An editorial published last week at The Financial Times Online on this subject, noted that, “Arbitrary trade preference schemes based on accidental legacies of imperial history are not a good tool for promoting development. Far better are broader and simpler preference schemes based on genuine need, not geography or historical chance. Better, too, to recognise that the extraordinary export success of developing countries such as China is based not on exploiting trading privileges but on getting their domestic economies and infrastructure right. The EPAs could, no doubt, deliver more than the muddle that has emerged so far. But they can only do so much.”

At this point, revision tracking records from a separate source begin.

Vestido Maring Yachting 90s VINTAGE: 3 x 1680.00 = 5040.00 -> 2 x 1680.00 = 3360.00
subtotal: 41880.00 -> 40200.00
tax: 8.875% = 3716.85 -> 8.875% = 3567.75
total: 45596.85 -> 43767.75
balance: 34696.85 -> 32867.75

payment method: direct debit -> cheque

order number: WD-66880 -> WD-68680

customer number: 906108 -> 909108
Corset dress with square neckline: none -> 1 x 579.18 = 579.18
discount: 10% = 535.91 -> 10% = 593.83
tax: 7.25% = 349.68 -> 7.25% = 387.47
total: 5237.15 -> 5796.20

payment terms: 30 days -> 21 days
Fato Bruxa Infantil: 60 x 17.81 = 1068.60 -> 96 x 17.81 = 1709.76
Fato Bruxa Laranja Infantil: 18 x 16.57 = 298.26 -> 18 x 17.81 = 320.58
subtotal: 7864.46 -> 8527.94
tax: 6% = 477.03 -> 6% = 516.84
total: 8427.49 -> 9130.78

Meanwhile, European Commissioner for Trade Peter Mandelson wrote a letter to the editor regarding the EPA issue, which was published last week in the Financial Times. Commissioner Mandelson stated in part that, “Sir, Your report ‘Poorer nations face import tariff rise as EU refuses to budge’ (December 11), on the European Union’s current trade and development negotiations with the African, Caribbean and Pacific (ACP) countries, fails to give an accurate picture of them. I hope your readers will bear in mind the following points: The EU is offering 100 per cent duty- and quota-free access to the ACP’s exports from January 1, far better than for other developing countries. Under World Trade Organisation rules we cannot offer access to the ACP unilaterally but on a WTO-compatible, reciprocal basis. If we do we will be challenged by other developing countries. Reciprocal ACP tariff liberalisation will be partial and gradual, with sensitive agriculture and industry products excluded or liberalised over very long periods of up to 25 years. Reform and adjustment will be assisted in ACP countries by €23bn over the next seven years. If, as sovereign nations, ACP nations choose not to use the terms of their access, the EU’s only legal alternative is to offer the general system of preferences used by other developing countries. All but a handful of African countries are likely to see no change to their tariff preferences on January 1.”